La neige tombait sur Jérusalem, ce qui se produit toujours les années tristes. Mes bureaux étaient à Tel Aviv mais j’avais insisté pour habiter dans la capitale israélienne (un terme que je devais bannir de mon vocabulaire selon les directives de mon ministère qui tenait à ménager ses intérêts dans les pays arabes). Il faisait trop humide pour s’attarder dans les cafés. Fraîchement débarqué, je ne connaissais personne. Cela ne me pesait pas encore même si je ne me faisais guère d’illusion, un attaché culturel belge n’est pas le diplomate le plus courtisé. Grelottant, j’avais décidé de regagner mon minuscule appartement quand la publicité bariolée d’un cinéma attira mon attention. Une femme au visage angélique entourée d’étoiles sur un fond bleu. Greta Garbo ou Kim Basinger ? Peut-être même Miriam Makeba ! Le dessinateur devait être à sa première enseigne ! Le titre était en caractères hébreux. Les photos ne me rappelaient rien. Mais j’avais soudain une telle envie de cinéma qu’il n’y avait pas de film dont je n’aurais pu jouir, fût-ce le temps d’une séquence, dans l’état d’esprit où je me trouvais.

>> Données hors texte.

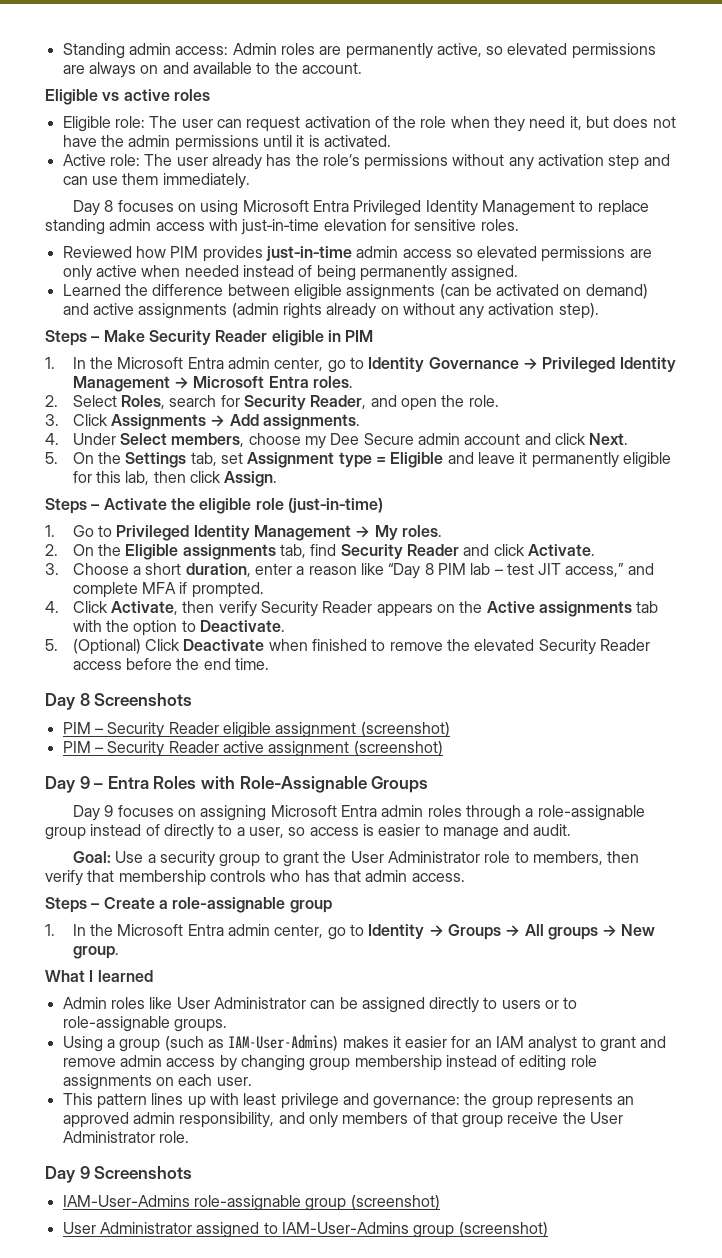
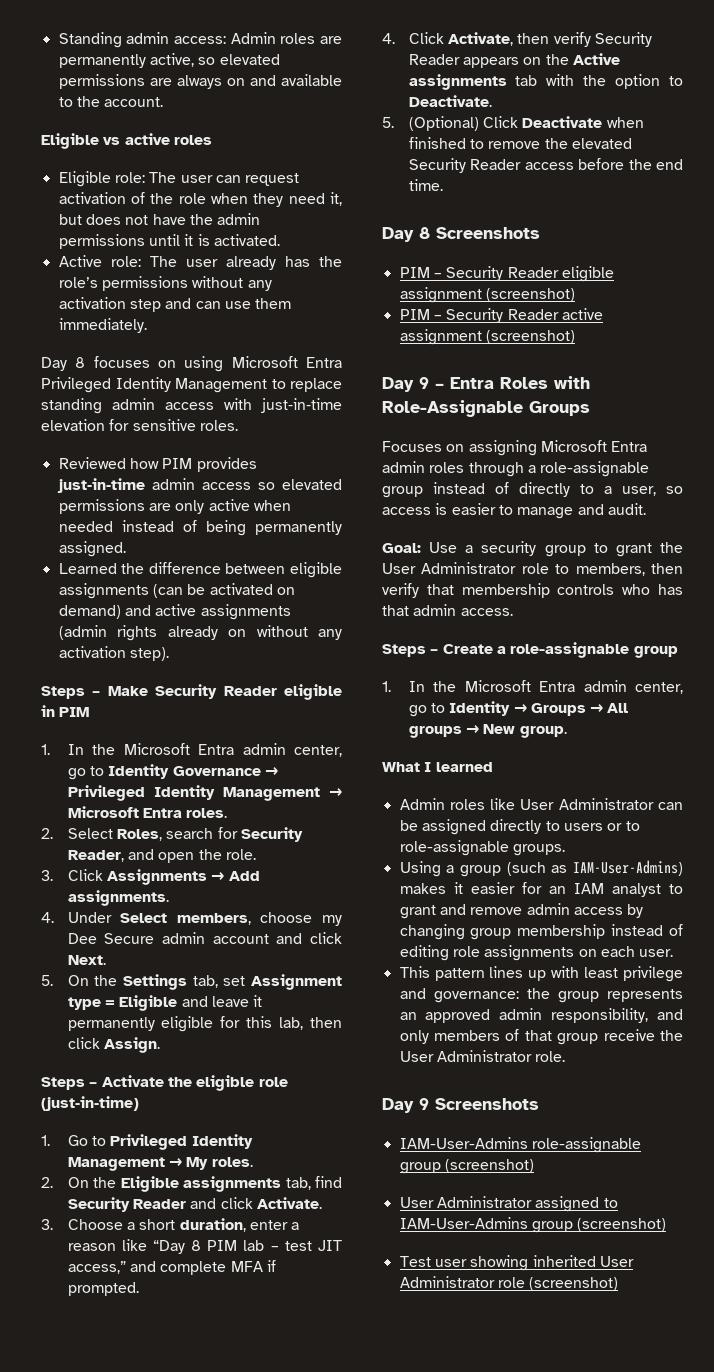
- Day 9 focuses on assigning Microsoft Entra admin roles through a role-assignable group instead of directly to a user, so access is easier to manage and audit.
+ Focuses on assigning Microsoft Entra admin roles through a role-assignable group instead of directly to a user, so access is easier to manage and audit.
+ Test user showing inherited User Administrator role (screenshot)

Le film avait déjà commencé quand je pénétrai dans la salle. Les acteurs parlaient en hébreu (ou alors ils étaient doublés). Leurs voix résonnaient d’une façon lugubre. On avait l’impression de regarder l’écran du fond d’une grotte. Peut-être à cause du froid ou parce que la copie était très abîmée. Je tâtonnai dans l’obscurité jusqu’à un fauteuil libre. Après quelques minutes une petite flamme apparut sur l’écran. Cela ne réchauffa pas l’atmosphère mais quelques lampes blafardes éclairèrent parcimonieusement la salle. Elle était complètement vide sauf une jeune dame assise juste à côté de moi et que je n’avais pas remarquée dans le noir. Une bien jolie apparition. Sur cette terre de miracles, le destin n’avait pas mal choisi ma place ! Je fixai aussitôt l’écran vide. Dans ce pays, il faut apprendre à « avoir le coup d’œil » m’avait recommandé l’ambassadeur en m’accueillant. Ne jamais s’attarder… Elle pourrait croire que j’avais des intentions coquines. L’ambassadeur m’avait aussi précisé que les habitants de ce pays sont très susceptibles. Pour un oui ou pour un non, on se retrouve avec un couteau dans le ventre ! Comment me déplacer sans la vexer ? D’une façon comme de l’autre, j’étais bon pour le couteau… À ce moment, les lumières s’éteignirent et le film reprit son sombre cheminement. L’esprit encombré par ma voisine, je regardais distraitement l’écran quand apparut soudain l’Atomium en pleine construction ! Je poussai un cri de surprise ! « C’est Bruxelles ! » murmura ma voisine d’une voix douce.

— Bien sûr ! m’écriai-je comme si elle venait de me prendre en flagrant délit d’ignorance, moi l’attaché culturel de Belgique !

— Vous avez déjà visité Bruxelles ? me demanda ma voisine.

Je me tournai vers elle. Ses yeux brillaient dans le noir. Sous la lumière de l’écran, ses lèvres étaient rondes comme des perles. « C’est la terre promise ! » ajouta-t-elle en fixant intensément les immenses boules métalliques qui flottaient dans le ciel de mes supérieurs hiérarchiques…

— Croyez-vous ? Je résistai à la tentation d’étaler mes fonctions.

— Avec de la neige toute l’année, des chocolats plein les magasins et des crevettes qui sortent toutes seules de la mer, comment s’étonner que, sur une terre pareille, deux peuples vivent si harmonieusement ?

Que répondre qui ne fasse voler son rêve en éclats ? Je me sentis envahi d’un tel sentiment de désespoir que je quittai la salle brusquement pour marcher au hasard jusqu’à l’épuisement. La neige couvrait tous les bâtiments d’un même uniforme mou : mosquées, mur des lamentations, souks, tour de David, les pierres millénaires disparaissaient sous la masse fragile d’une neige légère. À bout de forces, je finis par m’arrêter. J’étais perdu. Je ne reconnaissais plus aucun des monuments qui me servaient habituellement de repère. Distraitement, je me mis à gratter la neige du mur contre lequel je reprenais ma respiration. Quelqu’un avait gravé une inscription sur la pierre. Peut-être les autorités qui administraient la ville à l’époque du mandat britannique. Quand elle fut entièrement dégagée, je réussis à lire : « London 2 km, Constantinople 1 km, Damas 7 km, Caire 0 km ». Miraculeusement, le nom des villes avait été préservé mais en effaçant une partie des chiffres, le temps avait si bien aboli toute distance qu’on se sentait soudain au cœur du monde.